Peanut, our resident molecular
biologist, has presented a succinct and interesting account of the differences between bleached and unbleached white
flour. She equates bread flour with unbleached white flour, and in the swirling world of baking semantics, no doubt such terminology is used. Still, as the
local Luddite who grinds his own flour and uses it as soon as possible, let me elaborate on peanut's fine write-up.
Part of the confusion stems from the word "white flour." White flour has had the bran and wheat germ removed, leaving the wheat's endosperm, which is milled into flour. Today, rollers crack the wheat berries and remove this before milling the remaining wheat. In the olden days, the process was a bit different.
In medieval days, the wheat berries were crushed intact. The resulting flour was then sifted (or bolted) through cloths, acting as sieves, separating the finer white flour from the coarser bran. The remains from the first pass were the coarsest. The best flour came from the second bolting. As peanut notes above, this white flour's baking properties improved with aging.
As the flour aged, exposure to the air oxidized the yellow carotenoid pigments in the flour, making it yet lighter. The best flour, passed through two boltings and aged for several weeks, also happened to be the whitest.
Flour will spoil over time; the wheat germ contains oils, and these oils turn rancid. Before 1900, much flour was produced locally. (To be fair, the railroads in the States allowed for long distance travel in short periods, and cooperative grain mills flourished.) Since flour did not keep, local mills provided fresh ground flour to be used immediately.
In 1876, the governor of Minnesota attended the World's Fair in Paris, and marveled at the white French bread rolls. When he returned to the United States, he developed a process using steel rollers that allowed the quick separation of the endospem from the more nutritious parts of the wheat berry.
By the 1920's, the new milling process made white flour available to the masses. The wheat germ and bran were sold as high protein feed to a growing cattle industry. People at home could buy cheap white flour that would last indefinitely on the shelves.
About the same time, however, folks in the States started developing beri-beri and pellagra, diseases now known to be from vitamin B deficiencies. Part of this increase was because of the new method of milling flour. (Part of this also resulted from our methods of processing corn. Native cultures knew to soak corn in alkali prior to cooking, preserving the vitamins--the South suffered from epidemic pellagra after the War Between the States, but it was not addressed as an urgent national issue until the rest of the country shared the epidemic.)
Joseph Goldberger (United States) and Christiaan Eijkman, a Dutch physician, connected pellagra to niacin deficiency. In 1941, South Carolina required the enrichment of bread with vitamins and iron. In 1943. the United States Federal Government did the same.
Americans hardly know their wheat flour anymore. If you wander into a supermarket, most flour is labeled "all-purpose," though this is a bit of a misnomer. In order for bread to rise, the dough needs gluten, a complex formed from water and certain proteins in flour, kneaded together to form a complex webbing that traps the carbon dioxide made by the yeast playing in the dough. "All purpose" flour combine high and low protein wheat flours--the resulting mix does not have enough protein in it to make bread rise.

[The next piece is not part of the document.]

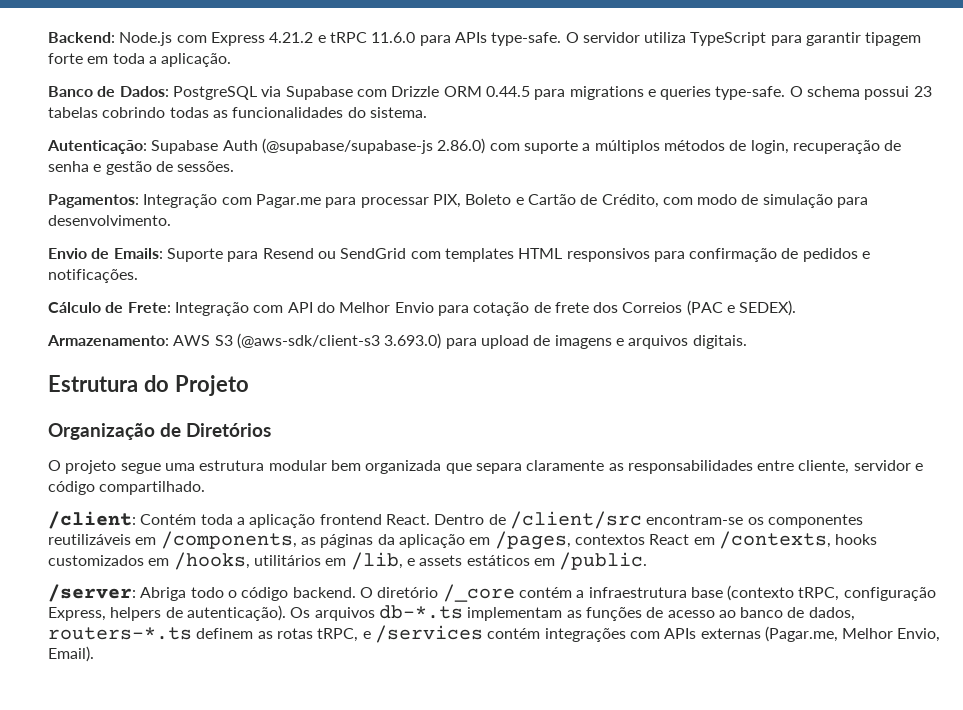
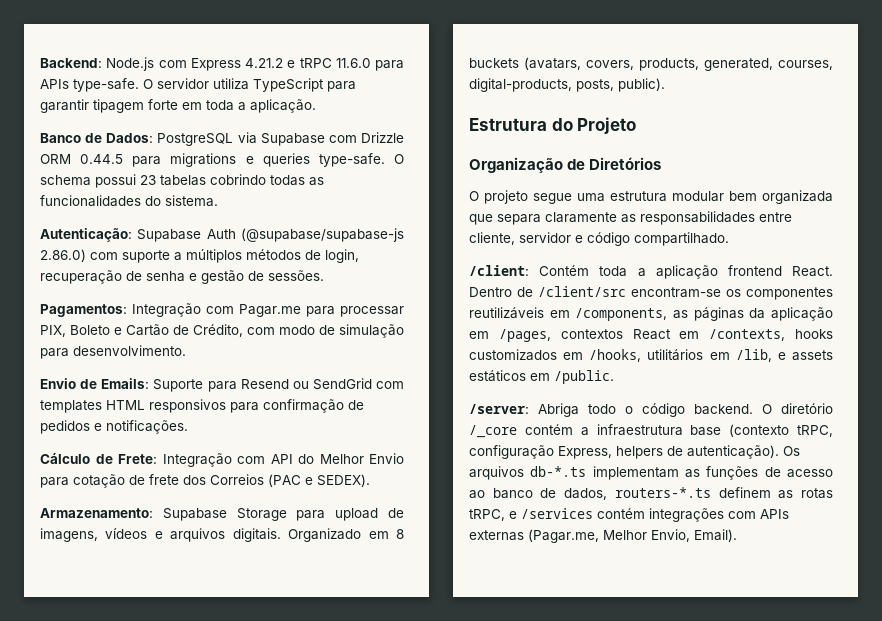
- Armazenamento: AWS S3 (@aws-sdk/client-s3 3.693.0) para upload de imagens e arquivos digitais.
+ Armazenamento: Supabase Storage para upload de imagens, vídeos e arquivos digitais. Organizado em 8 buckets (avatars, covers, products, generated, courses, digital-products, posts, public).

Bread flour is any flour that has enough protein in it to make a successful airy loaf of bread. Bread flour can be bleached or unbleached--the oxidation associated with bleaching may add some kneadability to the dough, but is not essential for a good rise. Bleaching does not do anything for the flavor of bread, which is not to say that bleached flour cannot make a heavenly tasting bread. Some folks prefer Miller Lite to a double bock.
If you want truly tasty bread, however, you need good tasting flour. The only way you are going to do that is get it fresh ground, bran, wheat germ, and all. If you want a fine crumb, sift your flour, or grind it twice. If you want a good rise, buy a fine high protein hard winter wheat. (The stuff is amazingly cheap here in the States--costs less than 7 cents a pound when bought in bulk.)
If you do not separate the endosperm from the wheat germ, the flour will turn rancid quickly. One of the big mistakes health foodies make is buying whole wheat flour, then pretending the rancid stuff is good. I guess I would convince myself of the same thing if I paid twice as much for the rancid stuff as the white flour runs in the supermarket.